Instintivamente pensei: "caralho, fiz alguma merda", enquanto, tentava em vão ligar e desligar o tal interruptor na esperança de reacender o túnel.

A mais bizarra que eu me lembro, graças a Deus não aconteceu comigo, mas com um amigo que querendo esticar o horário de almoço, pediu que os seus colegas avisassem no seu trabalho a quem perguntasse,  que ele fora atropelado quando voltava. E surpreendentemente (e por coincidência) o infeliz foi mesmo atropelado quando voltava para o trabalho.

Coincidência todo mundo tem uma pra contar, até porque elas são mais comuns do que parece. Às vezes é uma pessoa que chega ou liga, no momento que se fala dela, outras vezes é ter em dinheiro exatamente a quantia que se precisa para comprar o que se quer, ou encontrar alguém em uma festa com a roupa igual a sua, e tantas outras felizes, catastróficas, insignificantes e esquisitas coincidências.  

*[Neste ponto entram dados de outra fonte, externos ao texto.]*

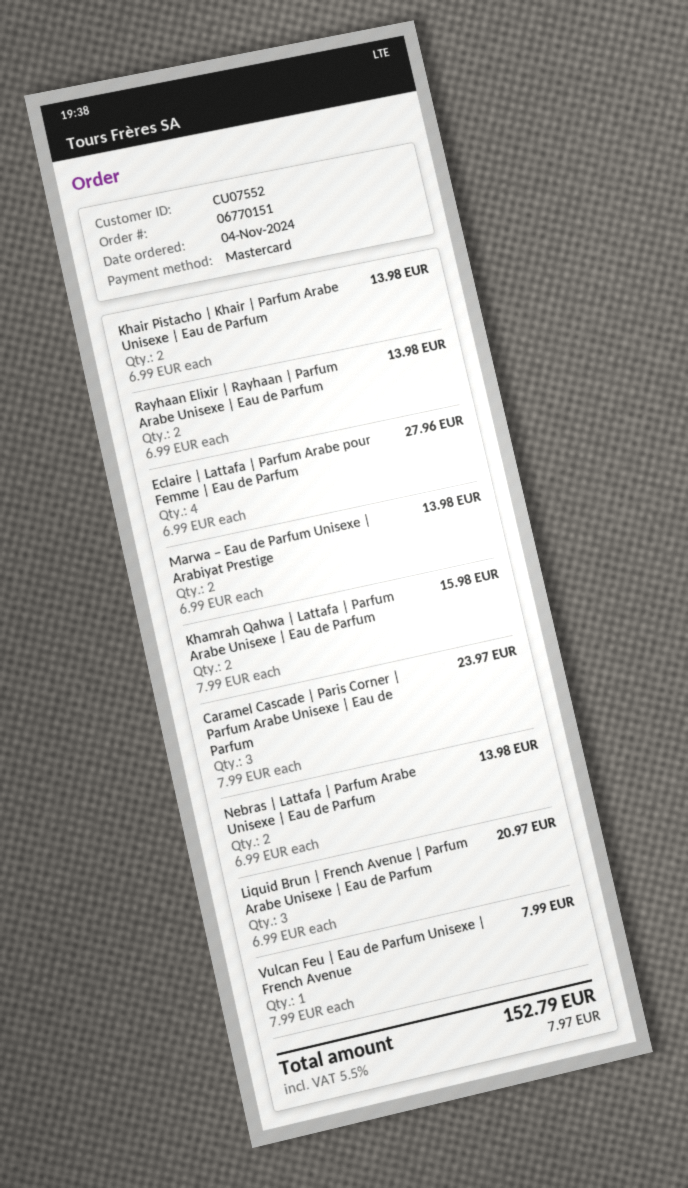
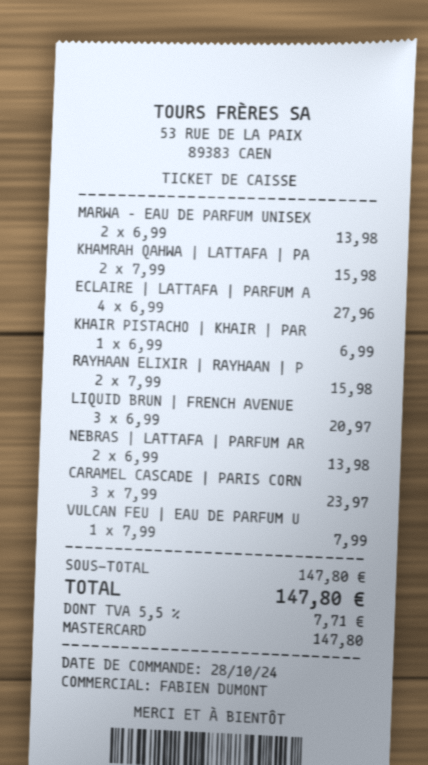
order date: 2024-11-04 -> 2024-10-28
Khair Pistacho | Khair | Parfum Arabe Unisexe | Eau de Parfum: 2 x 6.99 = 13.98 -> 1 x 6.99 = 6.99
Rayhaan Elixir | Rayhaan | Parfum Arabe Unisexe | Eau de Parfum: 2 x 6.99 = 13.98 -> 2 x 7.99 = 15.98
tax: 5.5% = 7.97 -> 5.5% = 7.71
total: 152.79 -> 147.80

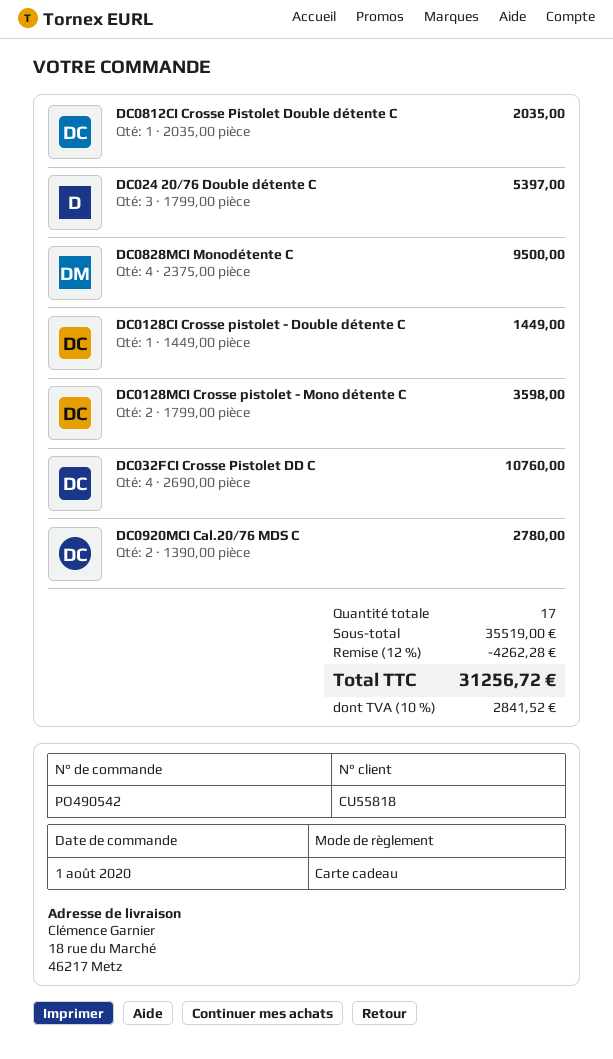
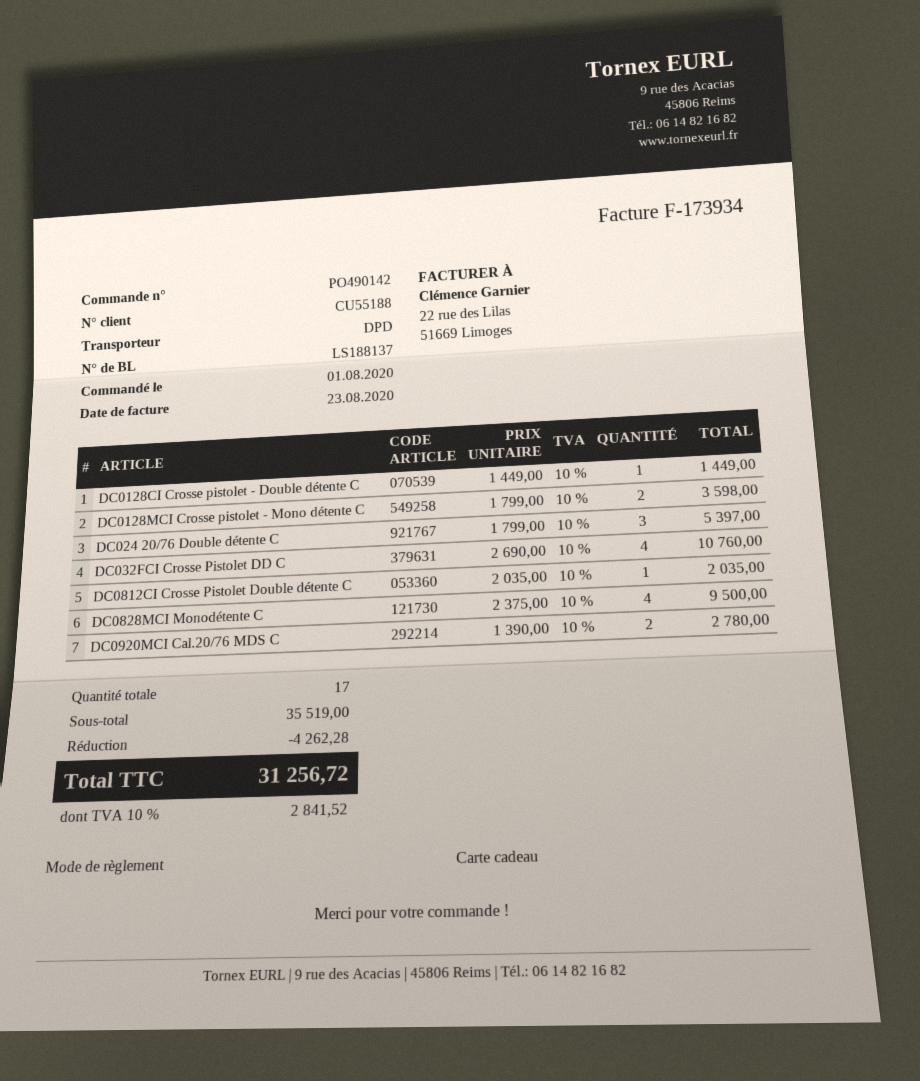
order number: PO490542 -> PO490142
customer number: CU55818 -> CU55188

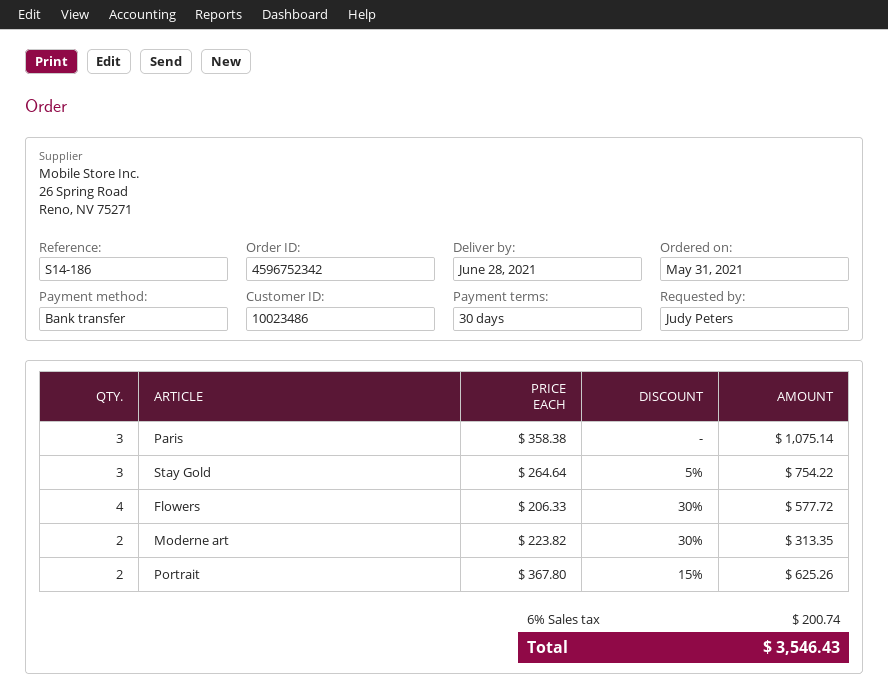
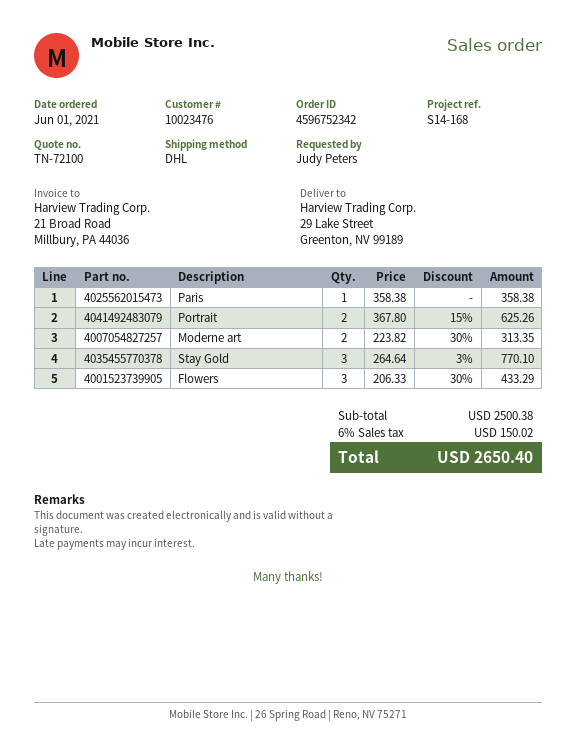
order date: 2021-05-31 -> 2021-06-01
customer number: 10023486 -> 10023476
reference: S14-186 -> S14-168
Paris: 3 x 358.38 = 1075.14 -> 1 x 358.38 = 358.38
Stay Gold: 3 x 264.64 - 5% = 754.22 -> 3 x 264.64 - 3% = 770.10
Flowers: 4 x 206.33 - 30% = 577.72 -> 3 x 206.33 - 30% = 433.29
tax: 6% = 200.74 -> 6% = 150.02
total: 3546.43 -> 2650.40

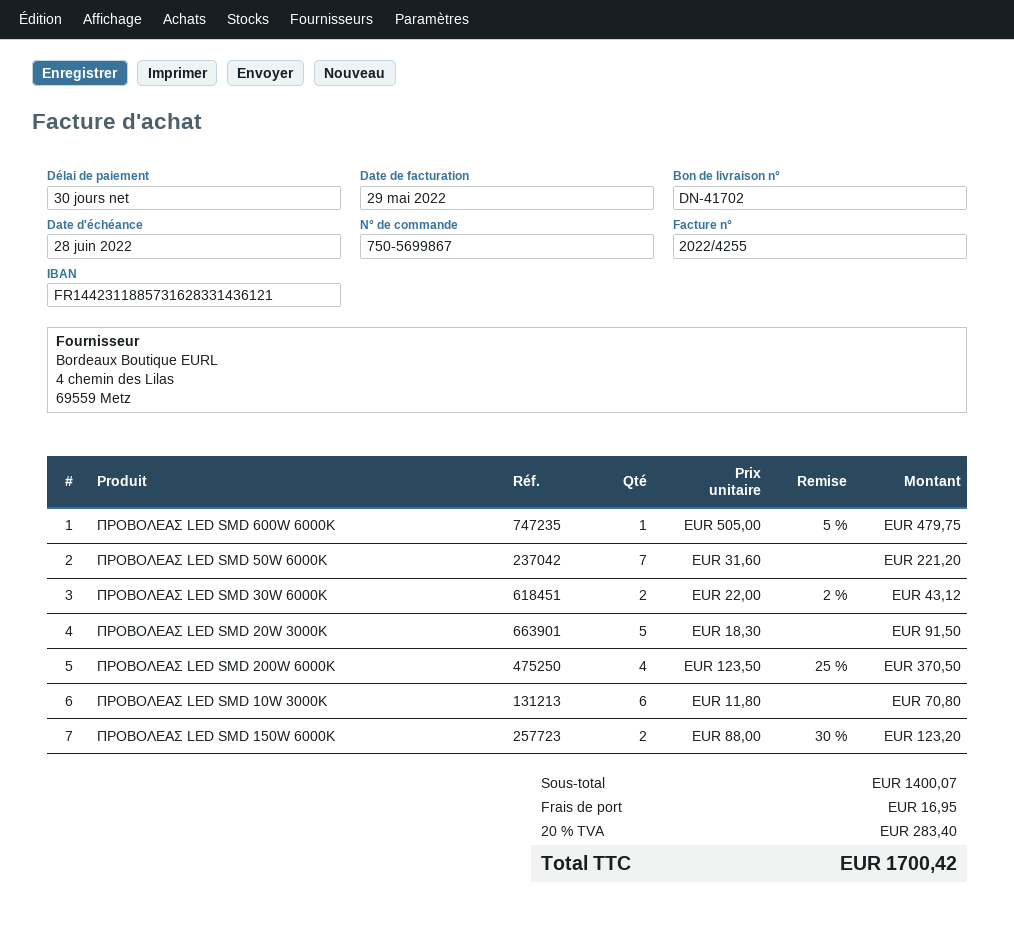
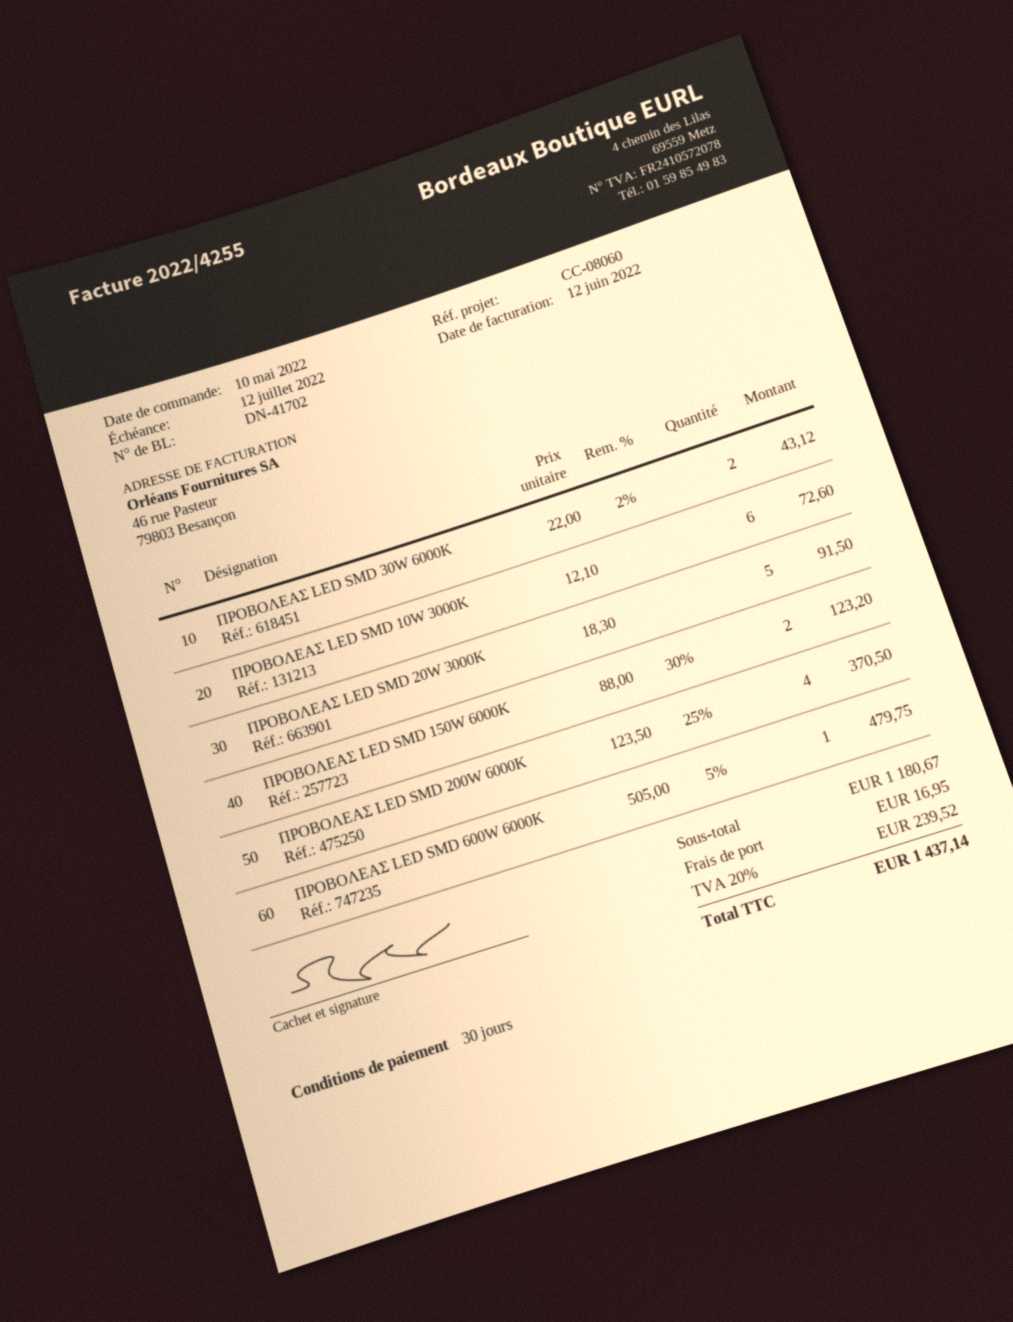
invoice date: 2022-05-29 -> 2022-06-12
due date: 2022-06-28 -> 2022-07-12
ΠΡΟΒΟΛΕAΣ LED SMD 50W 6000K: 7 x 31.60 = 221.20 -> none
ΠΡΟΒΟΛΕAΣ LED SMD 10W 3000K: 6 x 11.80 = 70.80 -> 6 x 12.10 = 72.60
subtotal: 1400.07 -> 1180.67
tax: 20% = 283.40 -> 20% = 239.52
total: 1700.42 -> 1437.14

Há quem diga que ela é uma prova da existência do destino e de  Deus, anulando o simples acaso. Ao mesmo tempo, que prova para outros a existência apenas do simples acaso, anulando destino e Deus.

Independente do que ela prova, é um fenômeno que não é exclusivo do ser humano, mas que vai muito mais além, englobando desde minúsculas partículas de qualquer coisa até galáxias desconhecidas, formadas, coincidentemente, por condições ideais.

Mas para driblar a toda-poderosa coincidência da vida, escrevi essas coisas, não por acaso, mas consciente que é para você ler.

Talvez seja o destino, ou Deus ou a falta do que fazer mesmo.